*** Opening TASK DATA ***

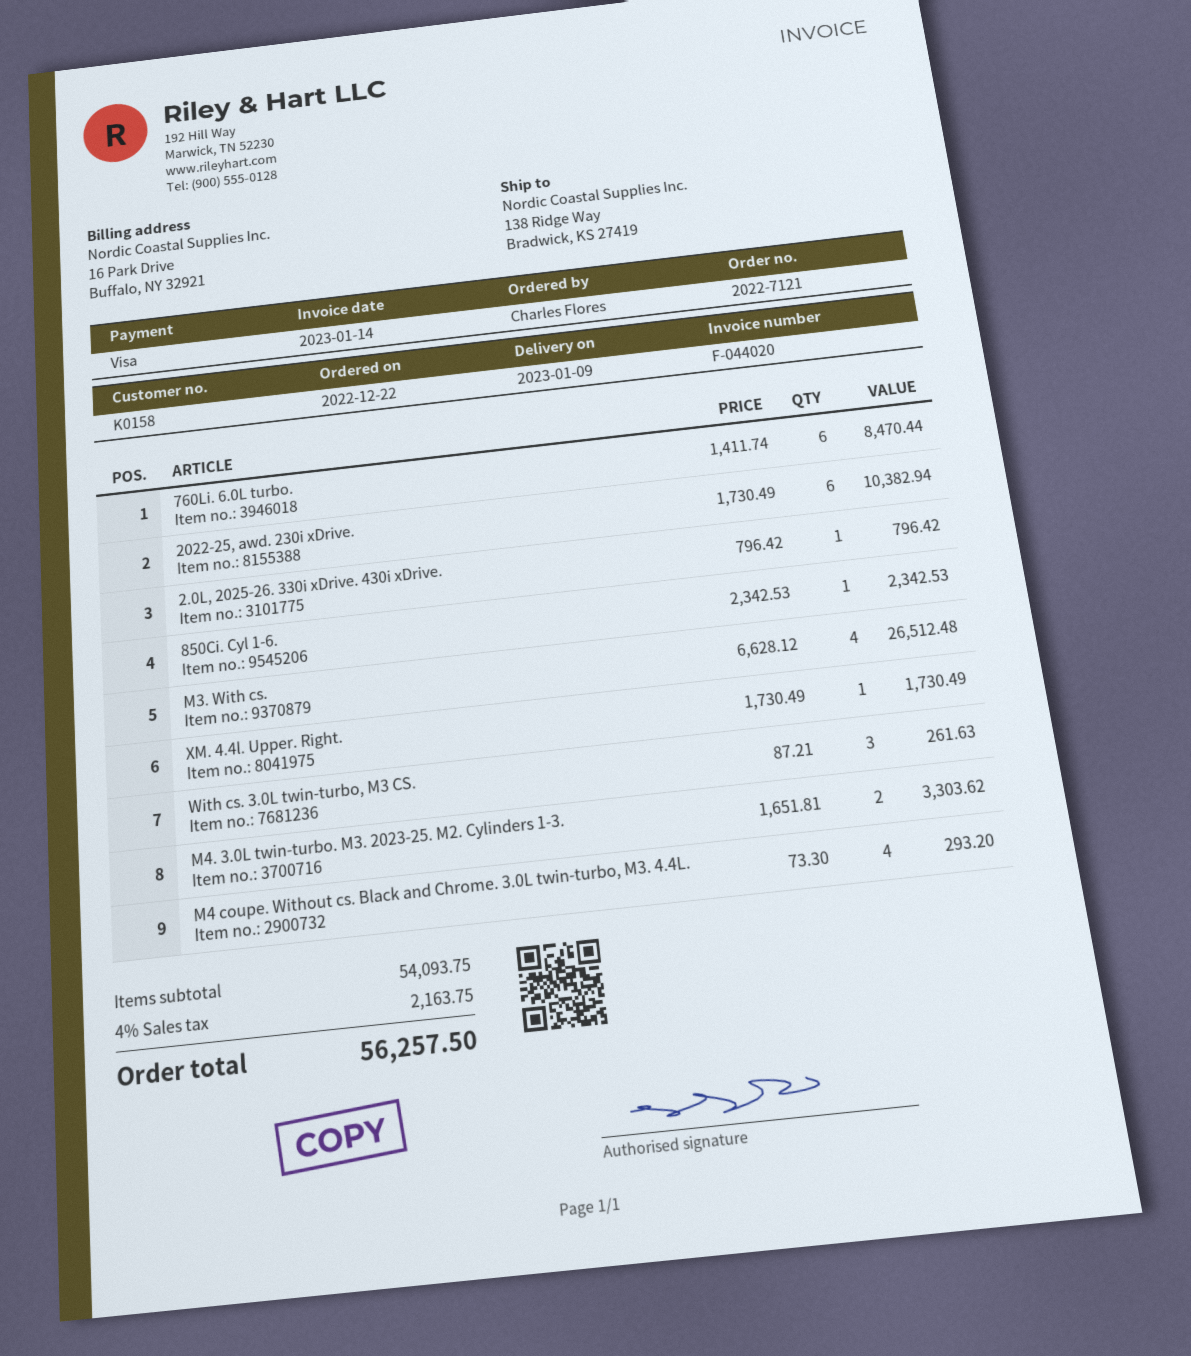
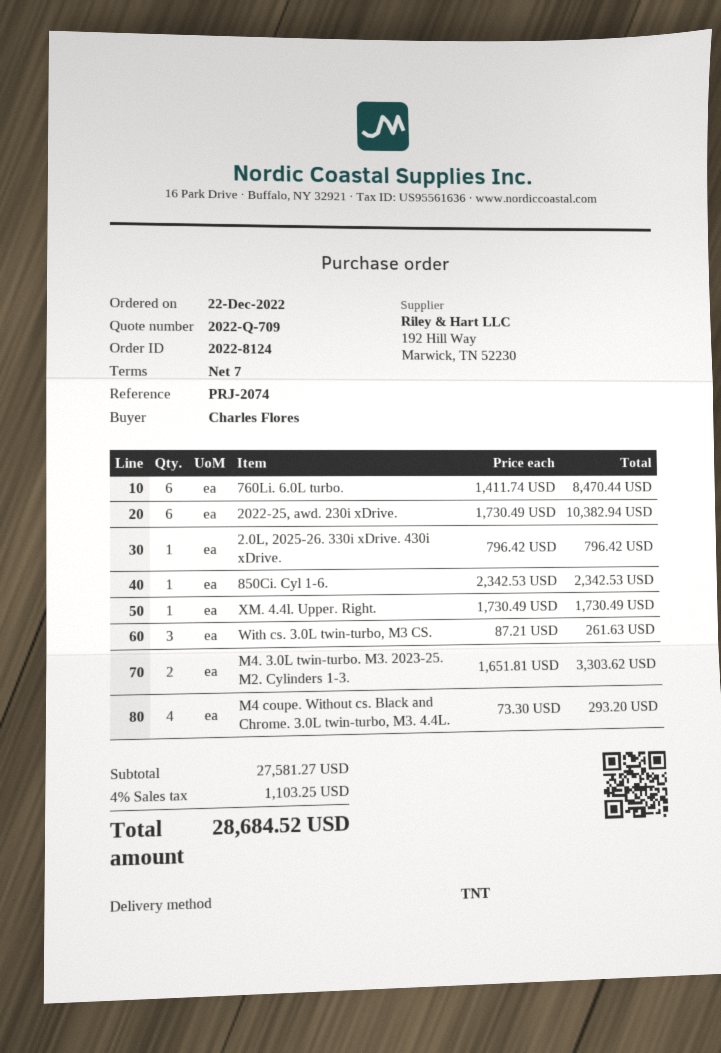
order number: 2022-7121 -> 2022-8124
M3. With cs.: 4 x 6628.12 = 26512.48 -> none
subtotal: 54093.75 -> 27581.27
tax: 4% = 2163.75 -> 4% = 1103.25
total: 56257.50 -> 28684.52

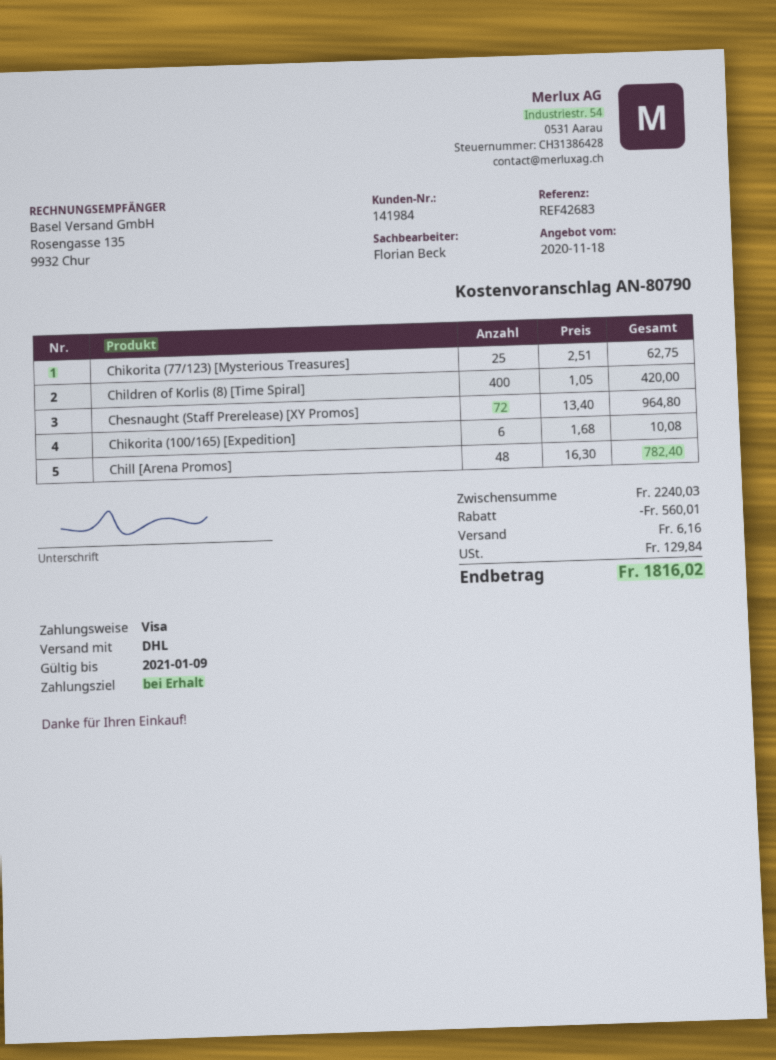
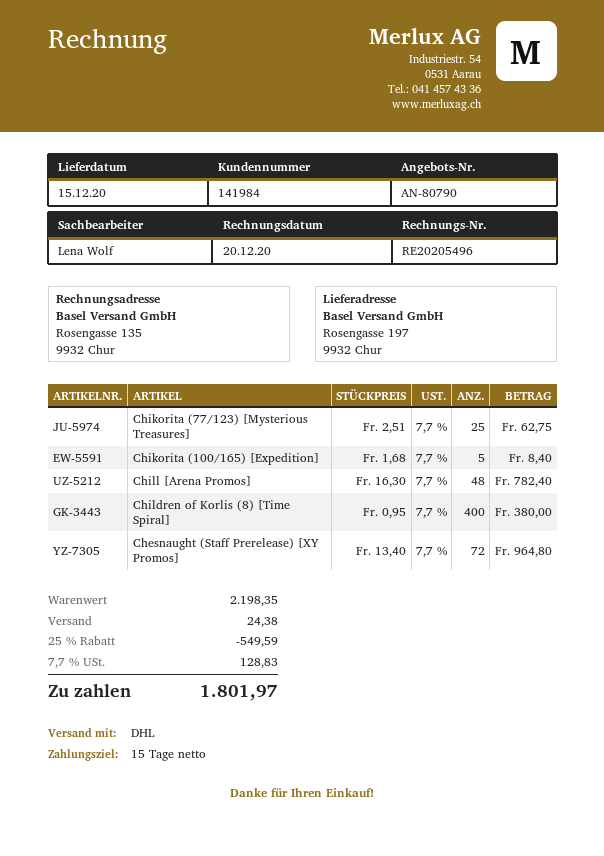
payment terms: on receipt -> 15 days
sales rep: Florian Beck -> Lena Wolf
Children of Korlis (8) [Time Spiral]: 400 x 1.05 = 420.00 -> 400 x 0.95 = 380.00
Chikorita (100/165) [Expedition]: 6 x 1.68 = 10.08 -> 5 x 1.68 = 8.40
subtotal: 2240.03 -> 2198.35
discount: 560.01 -> 549.59
shipping: 6.16 -> 24.38
tax: 129.84 -> 128.83
total: 1816.02 -> 1801.97

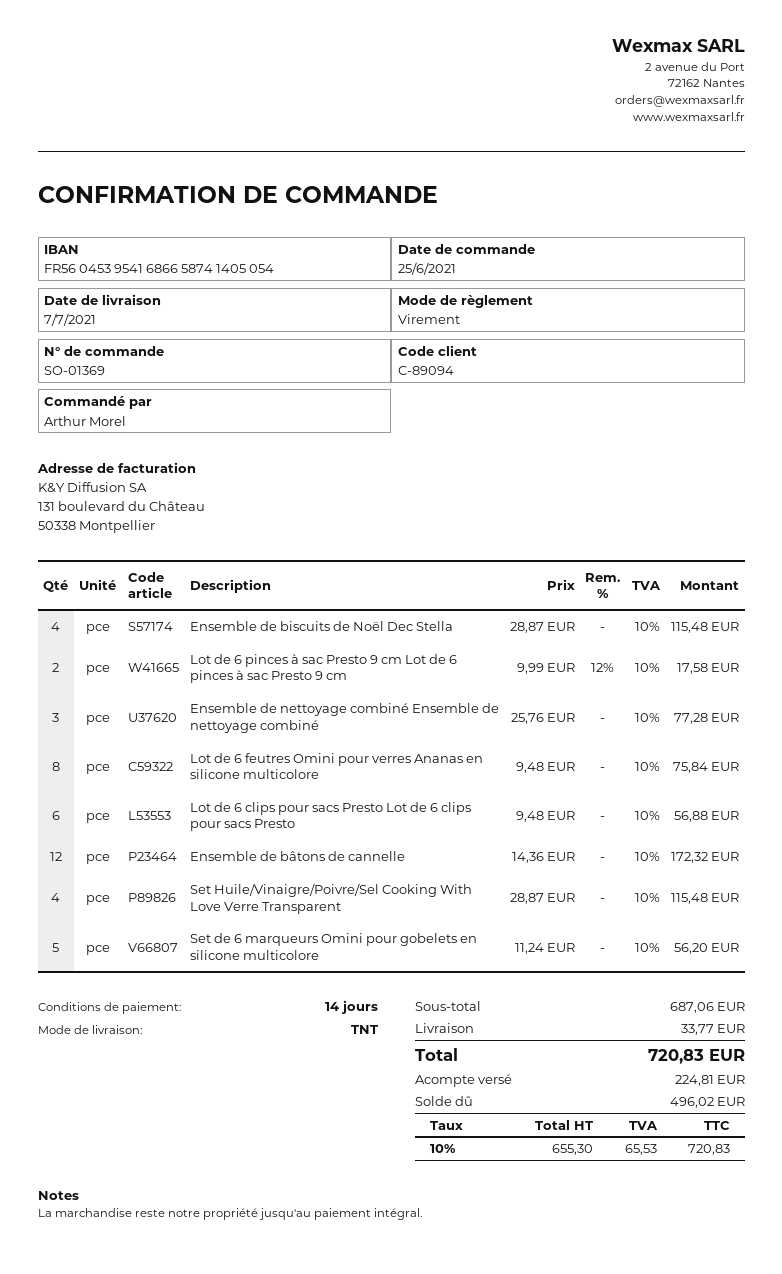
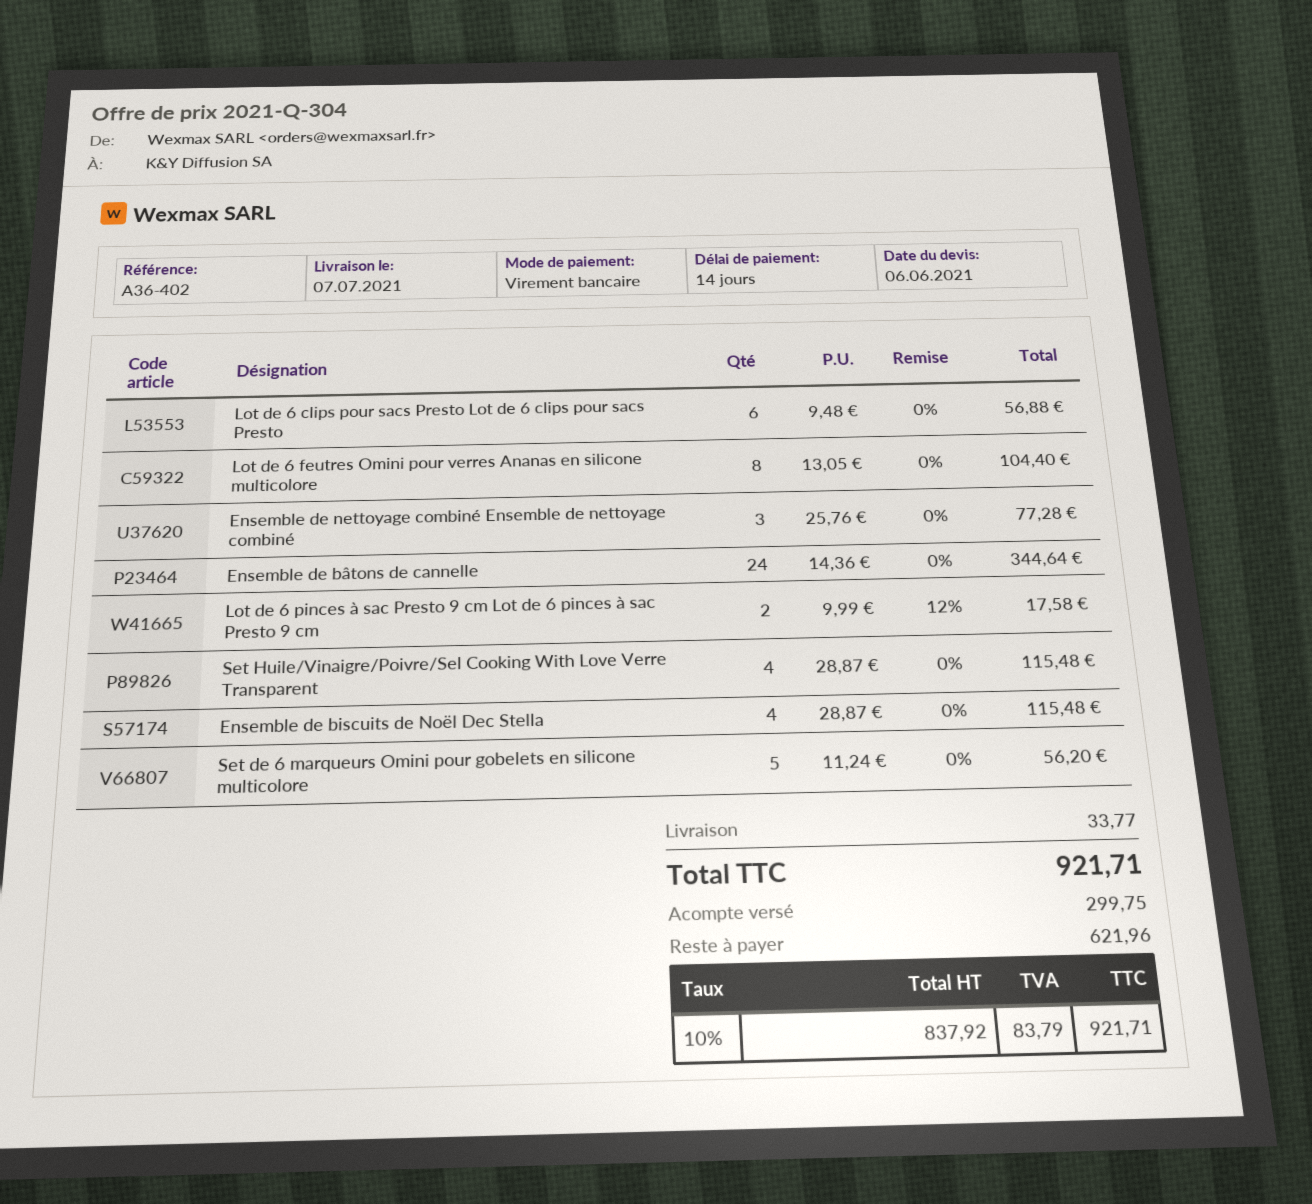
Lot de 6 feutres Omini pour verres Ananas en silicone multicolore: 8 x 9.48 = 75.84 -> 8 x 13.05 = 104.40
Ensemble de bâtons de cannelle: 12 x 14.36 = 172.32 -> 24 x 14.36 = 344.64
net: 655.30 -> 837.92
tax: 10% = 65.53 -> 10% = 83.79
total: 720.83 -> 921.71
deposit: 224.81 -> 299.75
balance: 496.02 -> 621.96

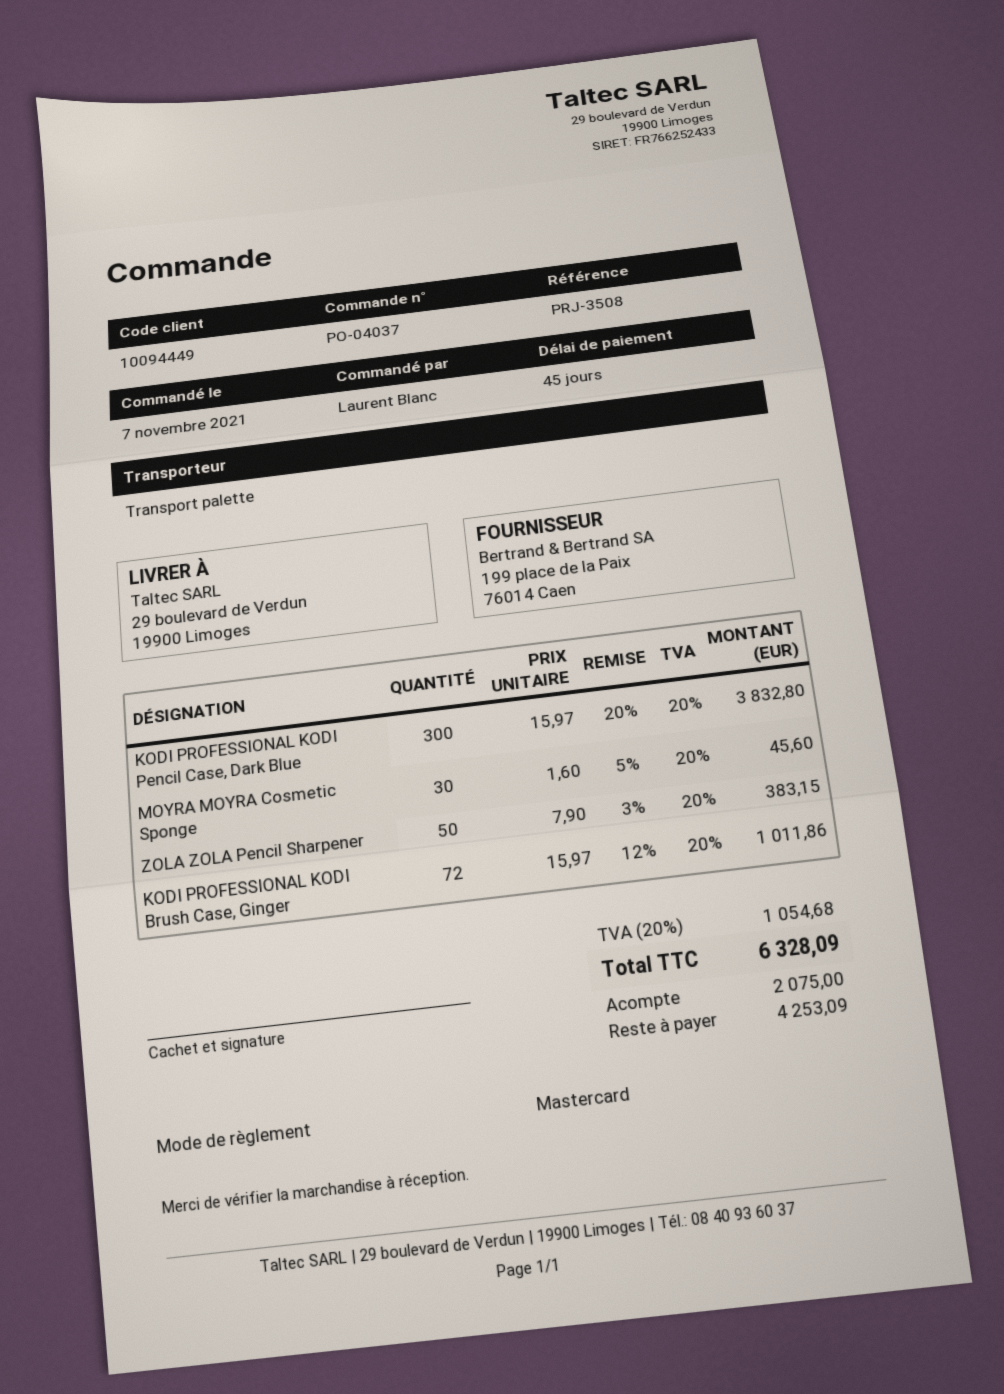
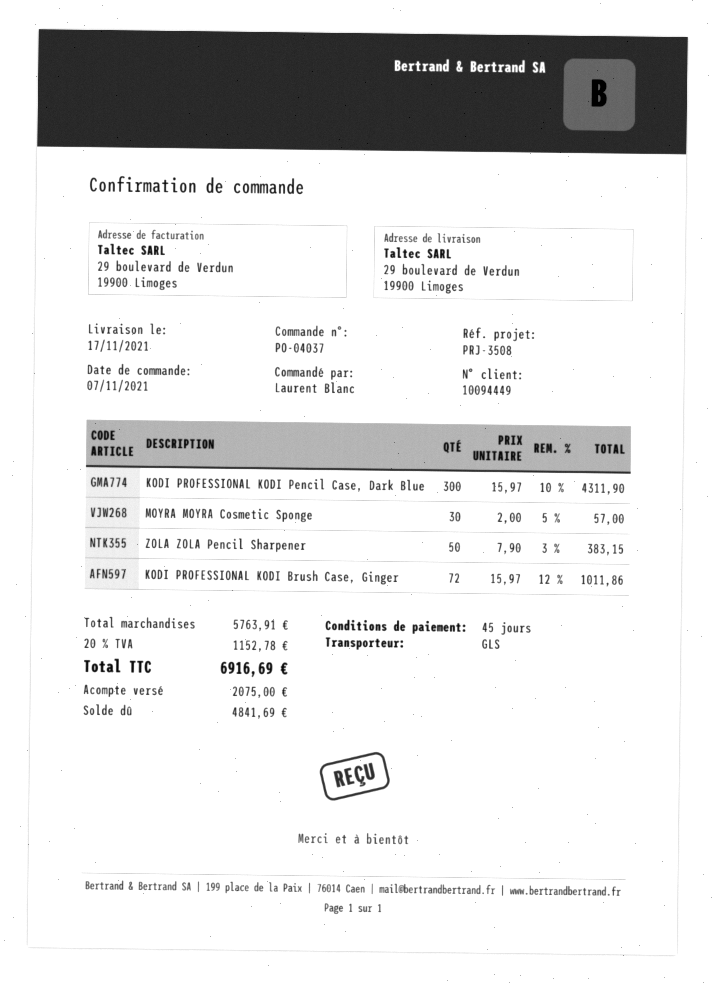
shipping method: pallet freight -> GLS
KODI PROFESSIONAL KODI Pencil Case, Dark Blue: 300 x 15.97 - 20% = 3832.80 -> 300 x 15.97 - 10% = 4311.90
MOYRA MOYRA Cosmetic Sponge: 30 x 1.60 - 5% = 45.60 -> 30 x 2.00 - 5% = 57.00
tax: 20% = 1054.68 -> 20% = 1152.78
total: 6328.09 -> 6916.69
balance: 4253.09 -> 4841.69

*** Closing TASK DATA ***

• _WHAT TO PRODUCE_: Once you find the line containing "net: 655.30 -> 837.92", transcribe it and each line after it to the end of the records exactly, and leave out the pictures.

• _TASK OUTPUT_:
net: 655.30 -> 837.92
tax: 10% = 65.53 -> 10% = 83.79
total: 720.83 -> 921.71
deposit: 224.81 -> 299.75
balance: 496.02 -> 621.96

shipping method: pallet freight -> GLS
KODI PROFESSIONAL KODI Pencil Case, Dark Blue: 300 x 15.97 - 20% = 3832.80 -> 300 x 15.97 - 10% = 4311.90
MOYRA MOYRA Cosmetic Sponge: 30 x 1.60 - 5% = 45.60 -> 30 x 2.00 - 5% = 57.00
tax: 20% = 1054.68 -> 20% = 1152.78
total: 6328.09 -> 6916.69
balance: 4253.09 -> 4841.69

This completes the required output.